From 0faea814daaa40a4b61ade748e3d1309b7d39469 Mon Sep 17 00:00:00 2001
From: Alexandre Duret-Lutz <adl@lrde.epita.fr>
Date: Fri, 29 Nov 2013 09:32:51 +0100
Subject: [PATCH] bin: add support for reading formulas from CSV files.

* NEWS: Mention it.
* src/bin/common_finput.cc, src/bin/common_finput.hh: Implement it.
* src/bin/common_output.cc, src/bin/common_output.hh: Add the %< and
%> escapes.
* src/bin/ltlfilt.cc: Connect %< and %> to the
prefix andsuffix of the input, and document them.
* src/tgbatest/det.test, src/tgbatest/nondet.test: Simplify these
tests that read CSV files.
---
 NEWS                     |   9 ++
 src/bin/common_finput.cc | 196 +++++++++++++++++++++++++++++++++++++--
 src/bin/common_finput.hh |  13 ++-
 src/bin/common_output.cc |  17 +++-
 src/bin/common_output.hh |   3 +-
 src/bin/ltlfilt.cc       |  10 +-
 src/tgbatest/det.test    |   2 +-
 src/tgbatest/nondet.test |   8 +-
 8 files changed, 236 insertions(+), 22 deletions(-)
diff --git a/NEWS b/NEWS
index 93cda64d0..ad4f3d206 100644
--- a/NEWS
+++ b/NEWS
@@ -22,6 +22,15 @@ New in spot 1.2a (not released)

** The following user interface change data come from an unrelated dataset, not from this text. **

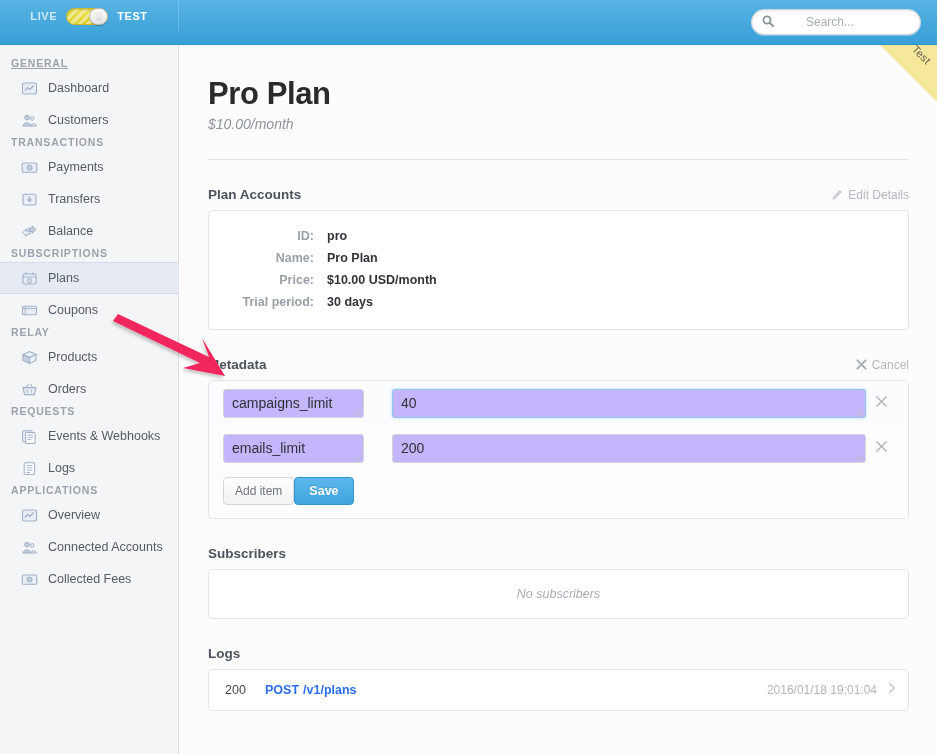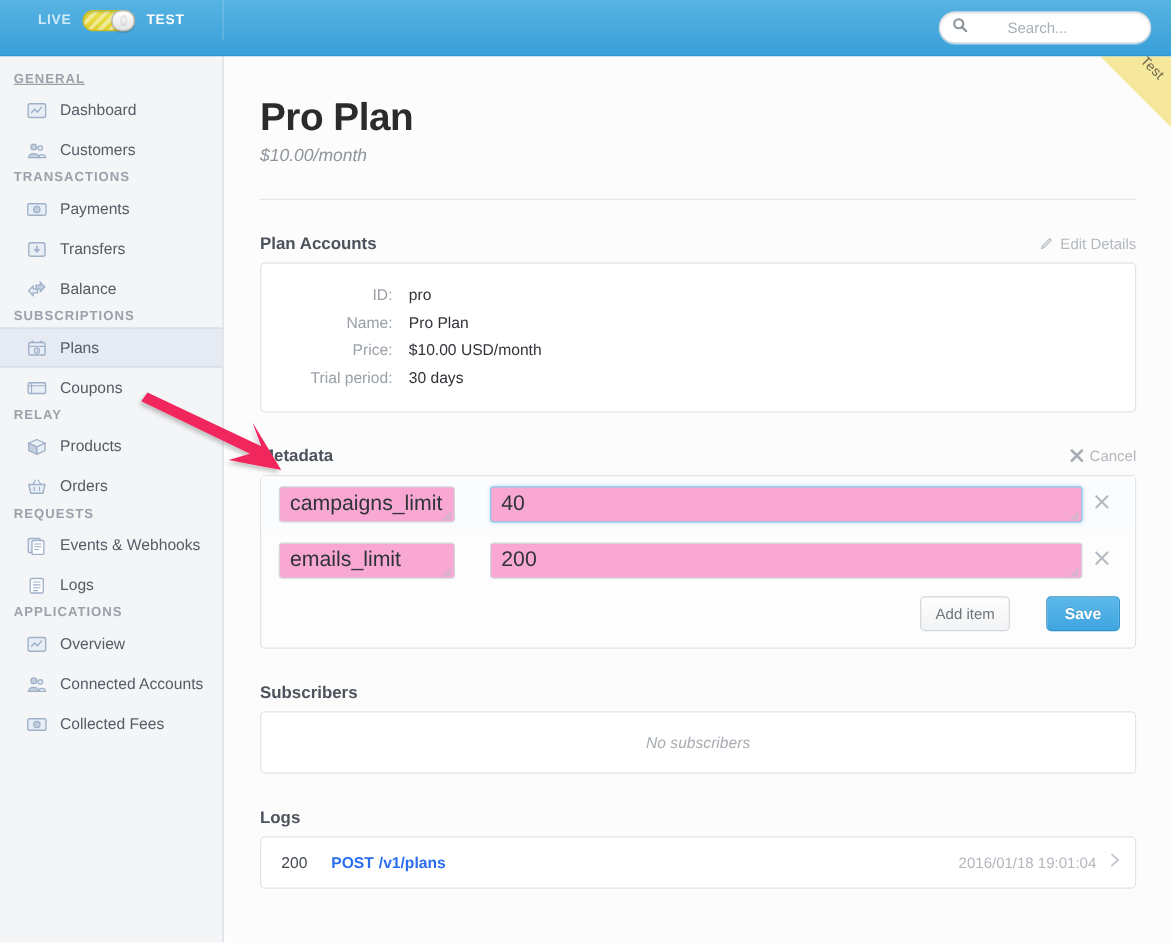"ID:" .detail-row { font-weight: none -> bold }
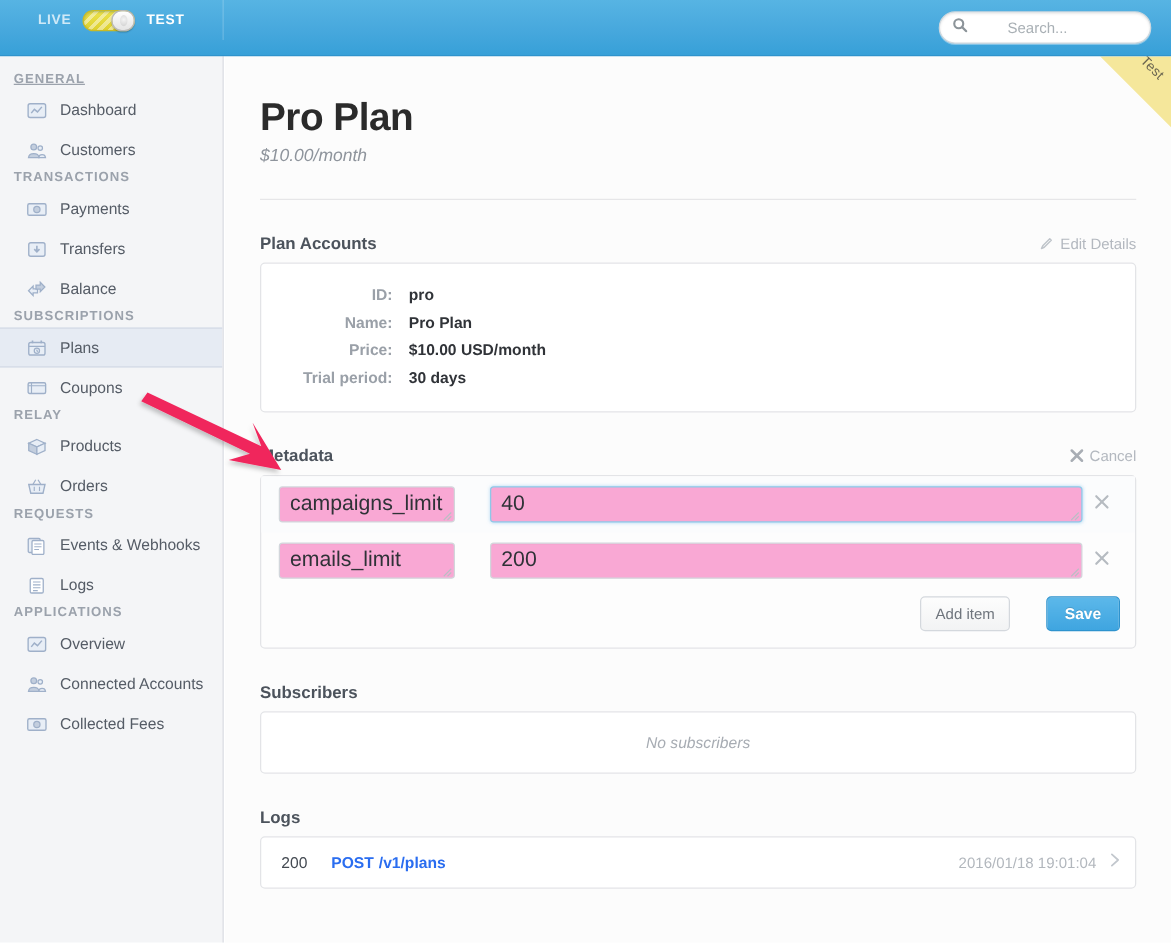"campaigns_limit" .meta-key, .meta-val { background: #f9a8d4 -> #c4b5fd; font-size: 17px -> 14px }
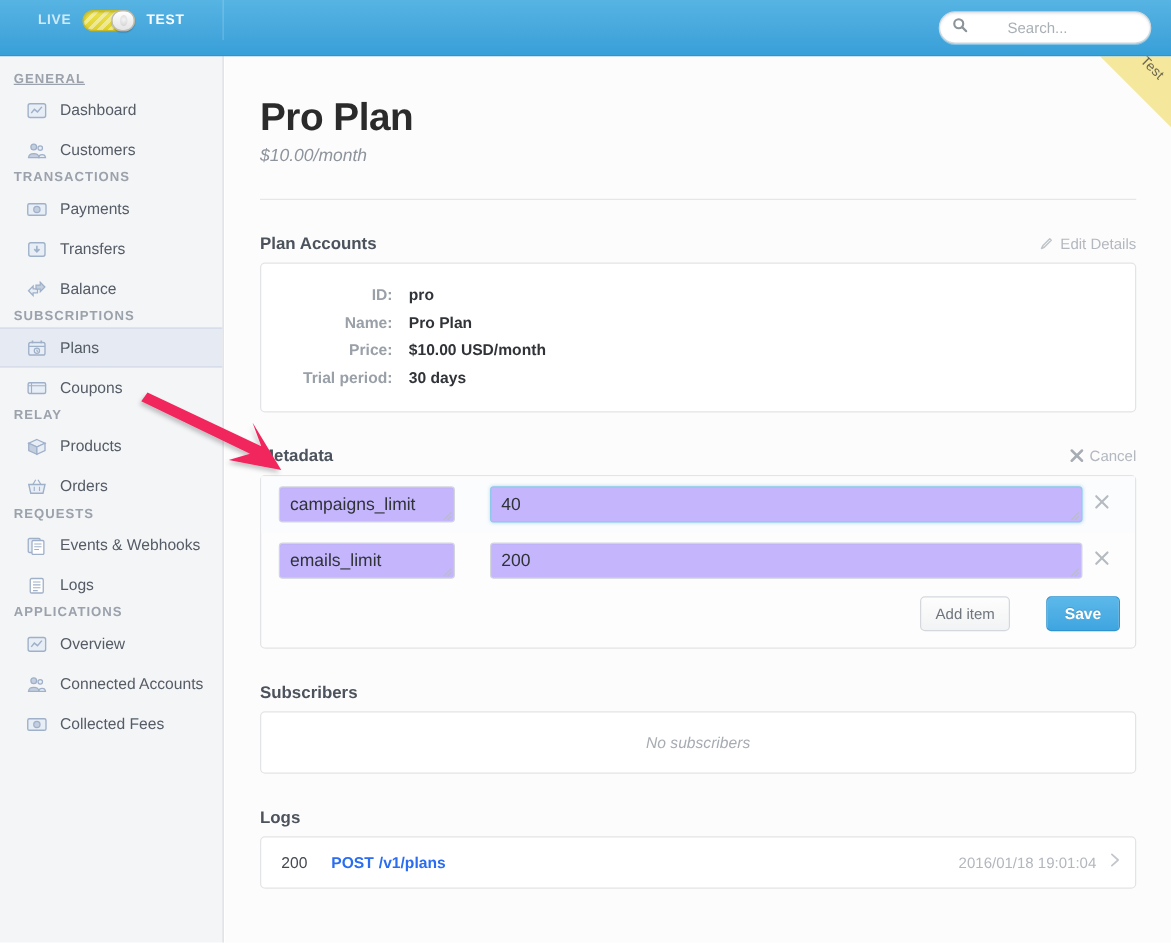"Add item" .meta-foot { gap: 29px -> none; justify-content: flex-end -> flex-start }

       output in CSV or JSON will have some extra columns to report
       the size of these input automata before ltlcross converts them
       into TGBA to perform its regular checks.
+    - ltlfilt, ltl2tgba, ltl2tgta, and ltlcross can now read formulas
+      from CSV files.  Use option -F FILE/COL to read formulas from
+      column COL of FILE.  Use -F FILE/-COL if the first line of
+      FILE be ignored.
+    - when ltlfilt processes formulas from a CSV file, it will output
+      each CSV line whose formula matches the given constraints, with
+      the rewriten formula.  The new escape sequence %< (text in
+      columns before the formula) and %> (text after) can be used
+      with the --format option to alter this output.
   * Bug fixes:
     - ltlcross' CSV output now stricly follows RFC 4180.
     - ltlcross failed to report missing input or output escape sequences
diff --git a/src/bin/common_finput.cc b/src/bin/common_finput.cc
index decf96fff..af9bee438 100644
--- a/src/bin/common_finput.cc
+++ b/src/bin/common_finput.cc
@@ -22,6 +22,7 @@
 #include "ltlparse/public.hh"
 
 #include <fstream>
+#include <cstring>
 
 #define OPT_LBT 1
 #define OPT_LENIENT 2
@@ -34,8 +35,10 @@ static const argp_option options[] =
   {
     { 0, 0, 0, 0, "Input options:", 1 },
     { "formula", 'f', "STRING", 0, "process the formula STRING", 0 },
-    { "file", 'F', "FILENAME", 0,
-      "process each line of FILENAME as a formula", 0 },
+    { "file", 'F', "FILENAME[/COL]", 0,
+      "process each line of FILENAME as a formula; if COL is a "
+      "positive integer, assume a CSV file and read column COL; use "
+      "a negative COL to drop the first line of the CSV file", 0 },
     { "lbt-input", OPT_LBT, 0, 0,
       "read all formulas using LBT's prefix syntax", 0 },
     { "lenient", OPT_LENIENT, 0, 0,
@@ -82,10 +85,22 @@ parse_formula(const std::string& s, spot::ltl::parse_error_list& pel)
 }
 
 job_processor::job_processor()
-  : abort_run(false)
+  : abort_run(false), real_filename(0),
+    col_to_read(0), prefix(0), suffix(0)
 {
 }
 
+job_processor::~job_processor()
+{
+  if (real_filename)
+    free(real_filename);
+  if (prefix)
+    free(prefix);
+  if (suffix)
+    free(suffix);
+}
+
+
 int
 job_processor::process_string(const std::string& input,
 			      const char* filename,
@@ -113,9 +128,139 @@ job_processor::process_stream(std::istream& is,
   int error = 0;
   int linenum = 0;
   std::string line;
+
+  // Discard the first line of a CSV file if requested.
+  if (col_to_read < 0)
+    {
+      std::getline(is, line);
+      col_to_read = -col_to_read;
+    }
+
+  // Each line of the file and send them to process_string,
+  // optionally extracting a column of a CSV file.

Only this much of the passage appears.